Engineering Contradictions & Design Principles
Engineering Contradiction Analysis
1Reliability
If a fault identification system is implemented to monitor PV system components, then system reliability and power generation efficiency are improved, but device complexity and implementation cost increase
Solution Approach 1:
The fault identification system divides the PV system into discrete monitorable components (panels, inverters, converters) with individual fault identification codes for each component type and failure mode. This segmentation allows targeted monitoring without requiring system-wide complexity
Solution Approach 2:
The patent introduces an intermediary processing system that receives raw fault data from various PV components, processes it through standardized mapping tables, and generates simplified notifications. This intermediary layer abstracts the complexity from both the physical PV components and the user interface
2Loss of information
If comprehensive fault monitoring is implemented across all PV system components, then loss of information about system faults is reduced, but device complexity and data processing requirements increase
Solution Approach 1:
The patent implements a universal fault notification system that handles multiple component types (panels, inverters, converters) and various fault modes through a single standardized processing framework. The mapping tables and notification procedures are universally applicable across different PV system configurations
Solution Approach 2:
The system transforms raw fault parameters from various components into standardized notification parameters using mapping tables. This parameter transformation consolidates diverse fault data into a unified notification format, reducing information loss while simplifying processing
3Loss of time
If real-time fault notification is implemented, then loss of time for fault response is reduced, but use of energy and computational resources increases
Solution Approach 1:
The system performs preliminary actions by pre-configuring mapping tables that associate fault identification codes with notification parameters and severity levels.
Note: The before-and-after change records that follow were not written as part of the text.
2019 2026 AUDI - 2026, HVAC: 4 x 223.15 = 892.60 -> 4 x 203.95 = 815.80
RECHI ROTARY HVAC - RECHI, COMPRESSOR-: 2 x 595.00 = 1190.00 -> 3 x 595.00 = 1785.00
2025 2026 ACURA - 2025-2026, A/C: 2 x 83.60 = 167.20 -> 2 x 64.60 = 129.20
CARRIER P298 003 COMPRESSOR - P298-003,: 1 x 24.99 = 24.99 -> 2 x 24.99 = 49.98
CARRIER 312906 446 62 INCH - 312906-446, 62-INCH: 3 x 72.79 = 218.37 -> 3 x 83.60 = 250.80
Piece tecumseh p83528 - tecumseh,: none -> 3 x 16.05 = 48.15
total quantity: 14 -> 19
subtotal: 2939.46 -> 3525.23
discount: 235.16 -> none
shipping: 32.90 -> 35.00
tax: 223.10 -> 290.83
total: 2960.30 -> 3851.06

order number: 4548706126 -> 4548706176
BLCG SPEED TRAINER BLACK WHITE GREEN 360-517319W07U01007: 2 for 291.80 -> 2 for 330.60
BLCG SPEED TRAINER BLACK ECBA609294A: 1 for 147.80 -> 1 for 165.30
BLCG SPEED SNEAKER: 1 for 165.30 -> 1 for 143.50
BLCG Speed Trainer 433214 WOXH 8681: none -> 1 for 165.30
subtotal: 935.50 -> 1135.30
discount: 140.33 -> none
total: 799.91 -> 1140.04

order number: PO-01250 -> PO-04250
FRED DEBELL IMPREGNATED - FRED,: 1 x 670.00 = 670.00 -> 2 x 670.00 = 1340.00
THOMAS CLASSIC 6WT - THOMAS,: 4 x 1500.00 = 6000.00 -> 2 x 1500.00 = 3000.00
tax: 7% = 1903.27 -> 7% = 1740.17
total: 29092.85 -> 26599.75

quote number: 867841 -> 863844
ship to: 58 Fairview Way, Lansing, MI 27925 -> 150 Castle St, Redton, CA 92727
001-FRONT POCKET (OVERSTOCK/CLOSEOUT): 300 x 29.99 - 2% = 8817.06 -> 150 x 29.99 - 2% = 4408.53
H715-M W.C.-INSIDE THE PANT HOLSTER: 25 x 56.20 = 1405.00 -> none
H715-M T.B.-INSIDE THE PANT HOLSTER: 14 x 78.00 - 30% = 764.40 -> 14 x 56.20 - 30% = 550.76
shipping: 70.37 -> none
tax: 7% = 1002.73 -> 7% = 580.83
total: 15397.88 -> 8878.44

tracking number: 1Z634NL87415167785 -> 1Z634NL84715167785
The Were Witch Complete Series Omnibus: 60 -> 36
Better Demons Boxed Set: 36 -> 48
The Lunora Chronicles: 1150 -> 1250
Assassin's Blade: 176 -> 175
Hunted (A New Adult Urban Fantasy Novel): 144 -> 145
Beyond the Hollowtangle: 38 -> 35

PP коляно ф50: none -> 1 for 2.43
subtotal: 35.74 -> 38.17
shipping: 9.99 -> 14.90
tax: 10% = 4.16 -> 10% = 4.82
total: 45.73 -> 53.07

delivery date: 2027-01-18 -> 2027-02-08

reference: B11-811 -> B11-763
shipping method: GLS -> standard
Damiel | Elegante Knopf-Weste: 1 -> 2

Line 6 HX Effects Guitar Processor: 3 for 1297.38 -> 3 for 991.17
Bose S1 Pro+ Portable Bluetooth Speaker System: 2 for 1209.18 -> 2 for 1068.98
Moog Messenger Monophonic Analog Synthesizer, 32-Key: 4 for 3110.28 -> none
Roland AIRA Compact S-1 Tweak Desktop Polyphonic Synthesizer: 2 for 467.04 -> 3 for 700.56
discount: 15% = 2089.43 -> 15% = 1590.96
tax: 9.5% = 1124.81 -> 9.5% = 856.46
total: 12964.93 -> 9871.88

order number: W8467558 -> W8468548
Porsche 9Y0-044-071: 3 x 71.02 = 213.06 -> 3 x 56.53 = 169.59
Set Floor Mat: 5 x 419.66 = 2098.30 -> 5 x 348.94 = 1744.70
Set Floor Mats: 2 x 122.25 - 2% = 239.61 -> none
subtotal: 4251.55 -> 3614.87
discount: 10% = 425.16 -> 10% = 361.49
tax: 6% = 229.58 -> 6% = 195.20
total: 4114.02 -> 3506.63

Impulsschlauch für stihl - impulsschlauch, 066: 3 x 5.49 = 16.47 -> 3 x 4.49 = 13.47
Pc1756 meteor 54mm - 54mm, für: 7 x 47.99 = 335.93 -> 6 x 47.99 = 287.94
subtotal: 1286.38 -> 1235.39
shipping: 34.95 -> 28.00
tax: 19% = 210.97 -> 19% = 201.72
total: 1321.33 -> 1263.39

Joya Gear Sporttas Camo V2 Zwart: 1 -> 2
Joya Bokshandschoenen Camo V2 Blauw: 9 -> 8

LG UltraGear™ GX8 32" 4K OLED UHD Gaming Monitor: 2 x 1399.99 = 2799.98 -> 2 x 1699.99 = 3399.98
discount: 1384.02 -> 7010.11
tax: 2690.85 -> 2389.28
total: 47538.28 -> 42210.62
When a fault occurs, the system simply looks up the pre-defined notification parameters rather than computing them in real-time, reducing computational energy consumption while maintaining fast response times
Data Source
AI summary
A fault identification may be triggered by a component of a power generation system (PGS), such as a hardware component, a controller of a hardware component, a device of the PGS, a computer connected to the PGS, a computer configured to monitor the PGS, and/or the like. The fault identification may be the result of a failure of a component of the PGS, a future failure of a component of the PGS, a routine maintenance of the PGS, and/or the like. The fault is converted to a notification on a user interface using a mapping of faults, root-causes, notification rules, and/or the like. The conversion may use one or more lookup tables and/or formulas for determining the impact of the fault on the PGS, and/or the like.